10.14. La oración de este versículo debe ser emitida incesantemente para que podamos mantenernos fuera de las adversidades y mantenernos, sin enorgullecernos, en la prosperidad. Debes, digo, meditar ininterrumpidamente sobre este versículo en tu corazón. No debes dejar de repetirlo en cualquier trabajo o servicio que realices, y cuando viajes. Medita sobre él mientras duermes, comes y en las exigentes necesidades de la naturaleza. Esta reflexión del corazón, constituida para ti en una fórmula salutífera, no solo te conservará ileso de toda incursión del demonio, sino que te purificará de todos los vicios del contagio terreno, te guiará a aquellos conocimientos invisibles y celestiales, y te elevará hacia aquella oración inefable y ardiente que es experimentada por muy pocos.

 

Siempre nos acompaña

10.15. Meditando este versículo, que el sueño te invada poco a poco, hasta que seas formado para utilizarlo incesantemente y te acostumbres a repetirlo incluso mientras duermes. Que sea esto lo primero que te suceda apenas te despiertes, que anticipe todos tus pensamientos al levantarte, que te lleve a arrodillarte mientras te alzas del lecho, que te conduzca de allí a todos tus trabajos y actividades y que te acompañe en todo tiempo. Meditarás esto según los preceptos del legislador: “Cuando estás sentado en casa y cuando estás de viaje” (Dt 6,7), cuando duermes y cuando te levantas. Lo escribirás en el umbral y sobre las puertas de tu boca, lo colocarás en las paredes de tu casa y en los pliegues de tu corazón, para que así, postrándote en oración, que el canto te acompañe y, una vez que te levantes, disponiéndote para todas las actividades necesarias de la vida, se convierta en la oración elevada y continua.

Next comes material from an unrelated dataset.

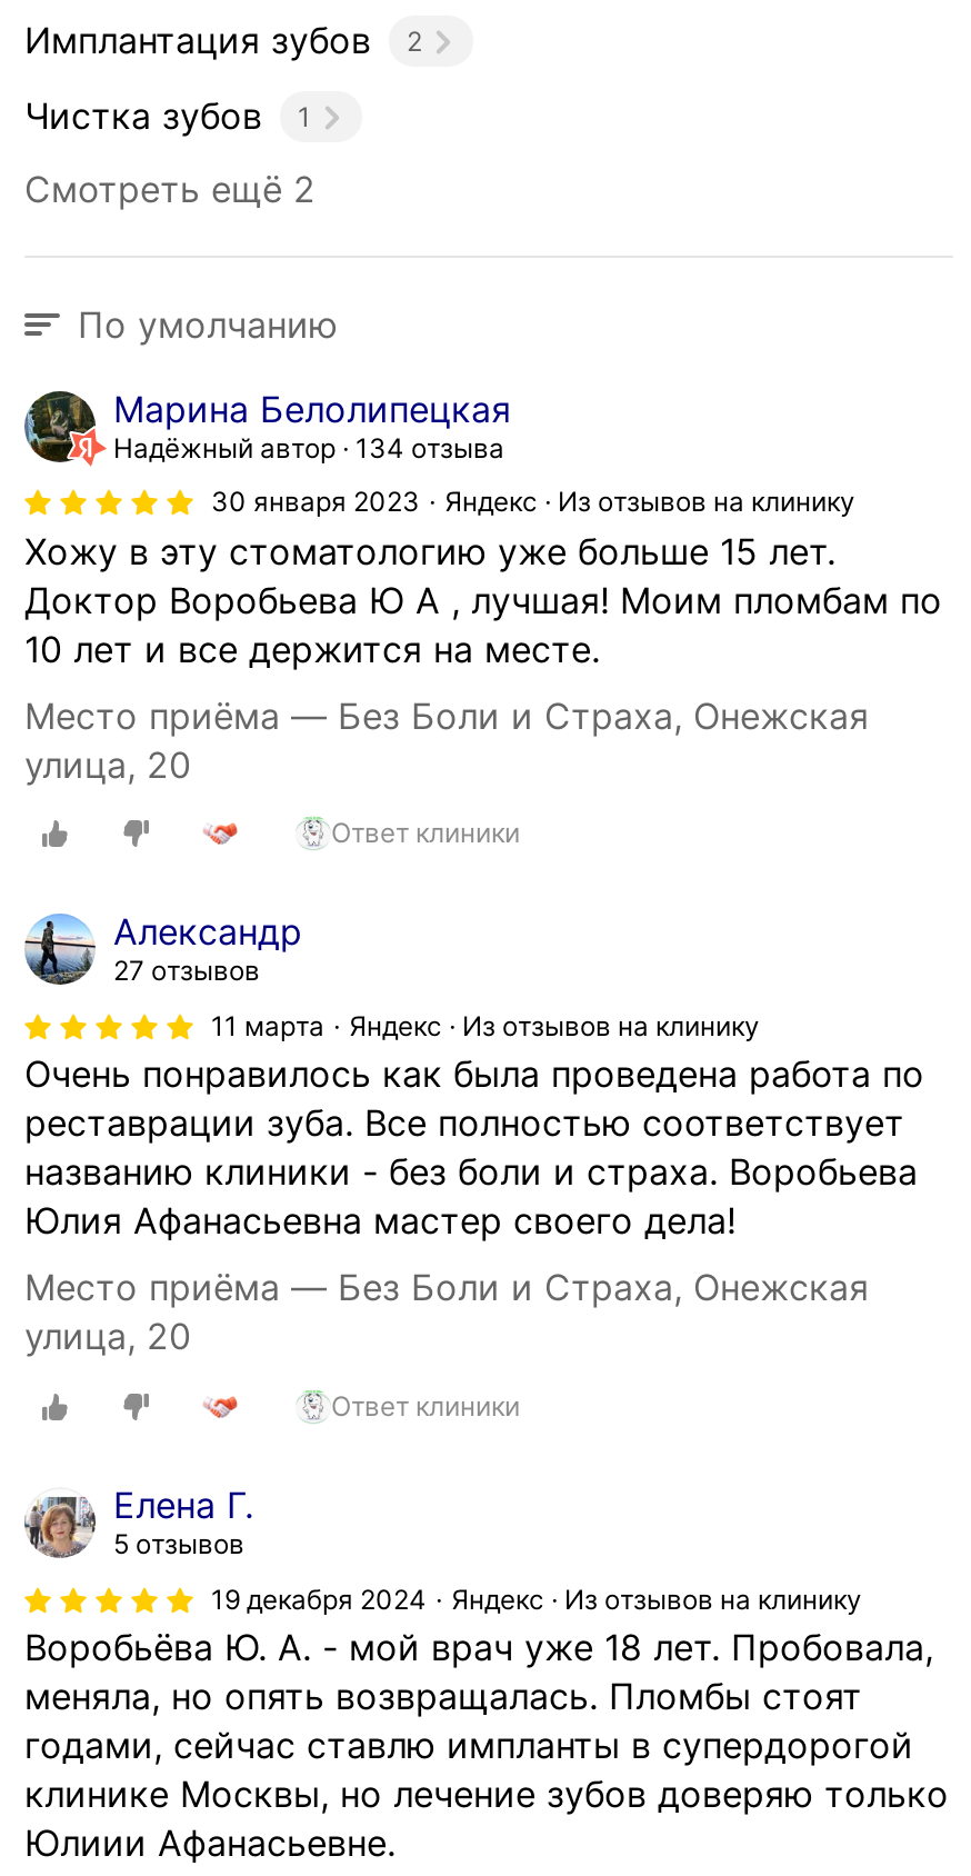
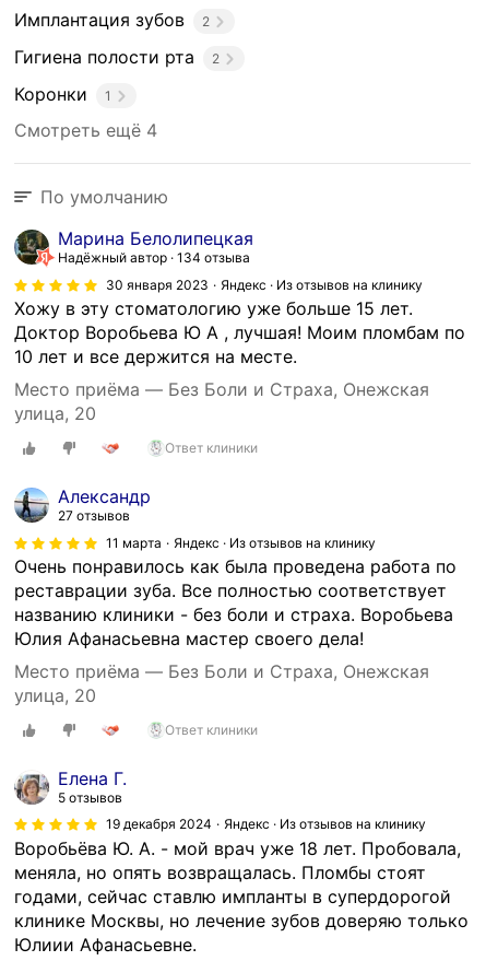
[24,92,262,136] Чистка зубов -> [14,46,220,105] Гигиена полости рта | 2 | Коронки
[24,165,316,210] Смотреть ещё 2 -> [14,119,157,141] Смотреть ещё 4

[1] Conversazioni, pp. 674-675, nota 16.

[2] Cf. Conf. V,3; CSEL 13, pp. 121-122: “Hay dos clases de vicios. Están los naturales, como la gula; y los antinaturales, como la avaricia. Pero su modo de actuar es cuádruple. Algunos no se pueden consumar sin la colaboración del cuerpo, como la gula y la fornicación. Otros, en cambio, pueden llevarse a la práctica sin ninguna acción corporal, como la vanagloria y el orgullo. Algunos reciben las causas de su motivación desde fuera, como la avaricia y la cólera. Otros, al revés, surgen desde dentro, como la acedia y la tristeza”.

[3] Lit.: fantasmas; o también: visiones.